Depois de passar o dia na clínica veterinária, o cachorro foi adotado pelo subsíndico do prédio. O caso foi levado à Polícia Civil e à Secretaria Especial de Direitos Animais (Seda).

Diante da presença de crianças no vídeo, a secretária especial de Direitos Animais, Regina Becker, acionou o Conselho Tutelar para verificar a possibilidade de afastamento do convívio de mãe e filhos.

— O que mais preocupa são as crianças. Relatos dos vizinhos dizem que esta senhora tem um comportamento violento com os filhos. A questão com os animais é um processo educativo. Quem é estimulado a agredir animais na infância normalmente se torna um adulto agressivo com outras pessoas também. Quanto ao animal, sabemos que passa bem e está em processo de adoção.

De acordo com a secretária, somente em abril foram encaminhadas 8 mil fiscalizações por denúncias de maus-tratos a animais em Porto Alegre. É possível denunciar através do 156 Fala Porto Alegre.

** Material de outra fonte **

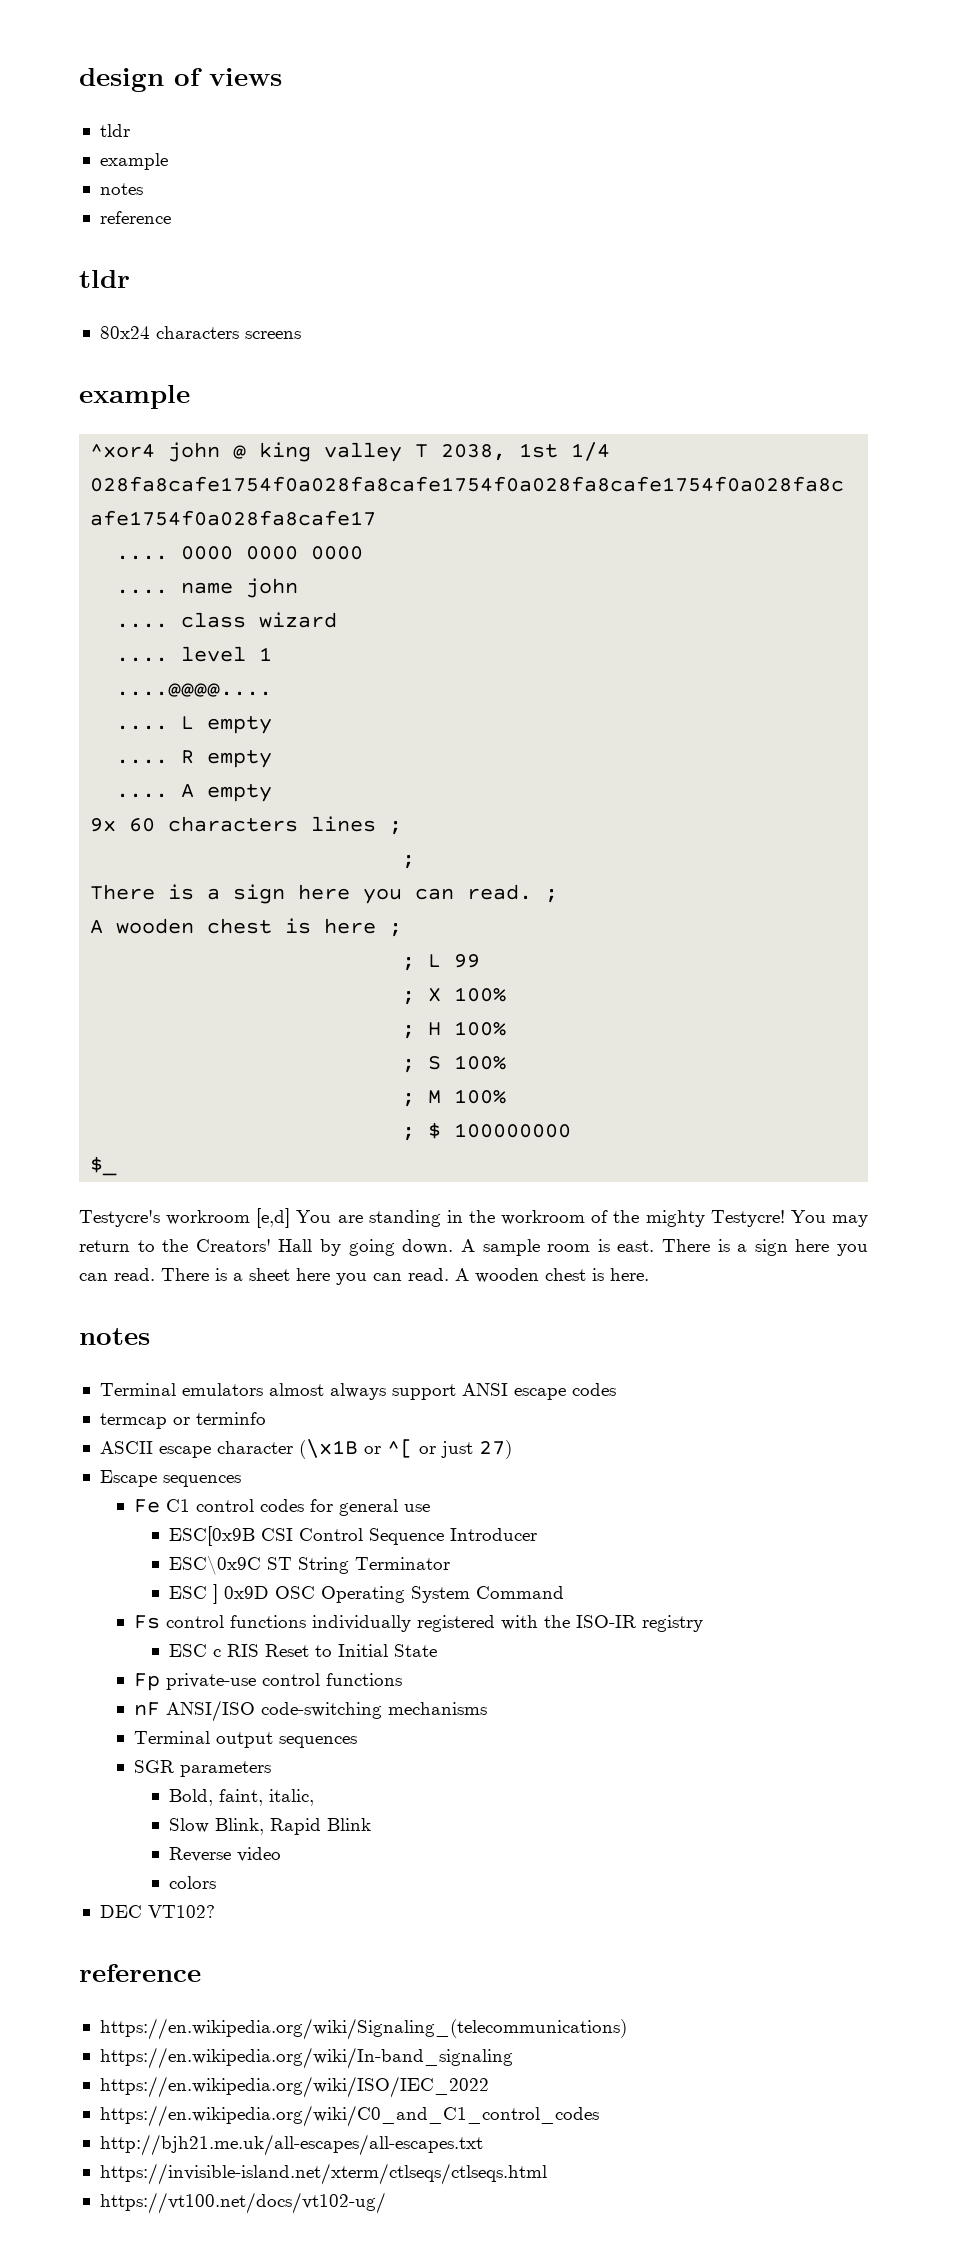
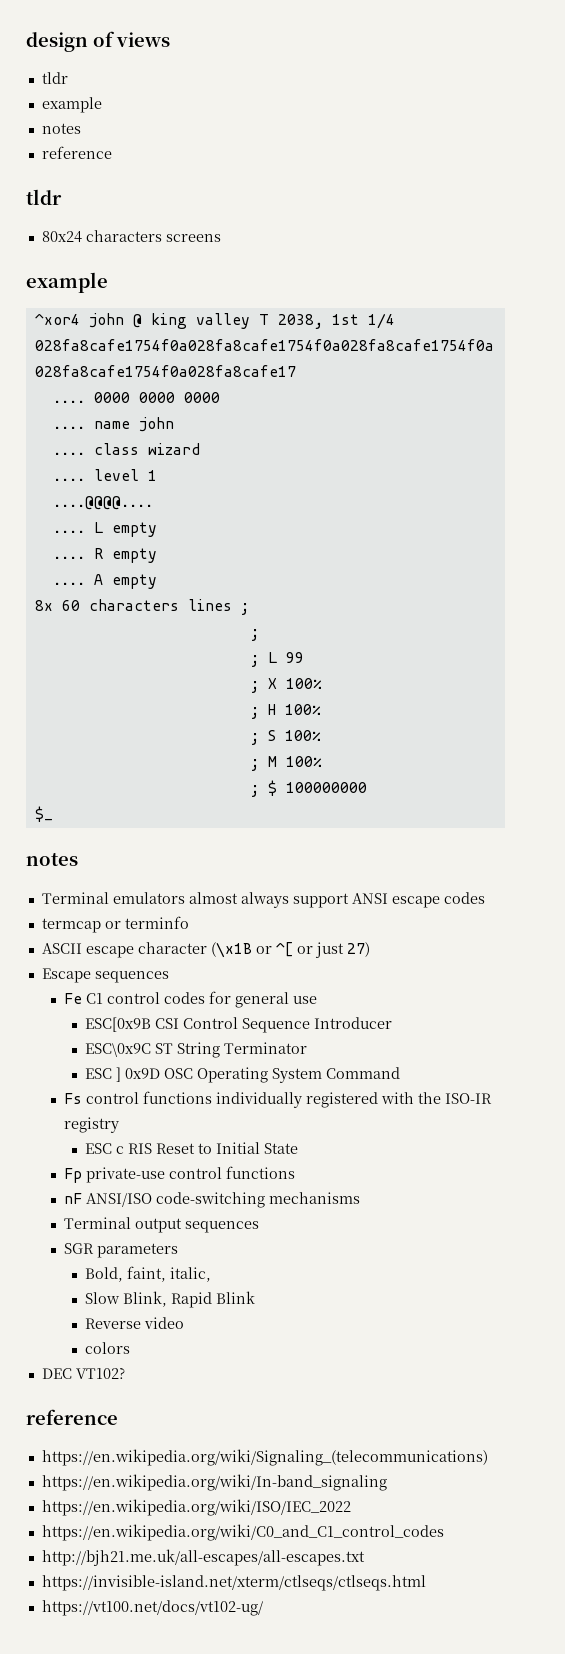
[90,818,117,832] 9x -> [34,600,53,611] 8x
[90,884,559,904] [90,918,403,937] // There is a sign here you can read. ; // A wooden chest is here ; -> (259, 635) none
[79,1208,868,1228] [79,1239,868,1256] [79,1268,649,1285] // Testycre's workroom [e,d] You are standing in the workroom of the mighty Testycre! You may return to the Creators' Hall by going down. A sample room is east. There is a sign here you can read. There is a sheet here you can read. A wooden chest is here. -> (53, 814) none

Procurada por ZH, a agressora não foi encontrada no condomínio. Segundo relato de uma vizinha, a mulher deixou o apartamento de cabeça coberta, com duas malas, o marido e os dois filhos por volta das 18h.

Um dia depois de ser eleito subsíndico do condomínio onde ocorreram os maus-tratos, o morador que adotou o cachorro deixava o prédio no começo da noite quando falou a ZH. Ele recolheu o animal da sacada da vizinha para prestar socorro.

— No momento em que eu vi o filhote, não agi como síndico. Foi impulso. Quando o marido dela resolveu se desfazer, me ofereci na hora para ficar com ele _ lembra.

Dono de outros dois cachorros _ hospedados na casa de parentes próximos _, e pai de uma menina de um ano e três meses, conta conta que já pensava em adotar outro para crescer com a filha.

— Quero que ela se acostume desde cedo a conviver com animais. O cachorro é manhoso, quietinho. Mas já comeu e brincou. Agora está tudo bem.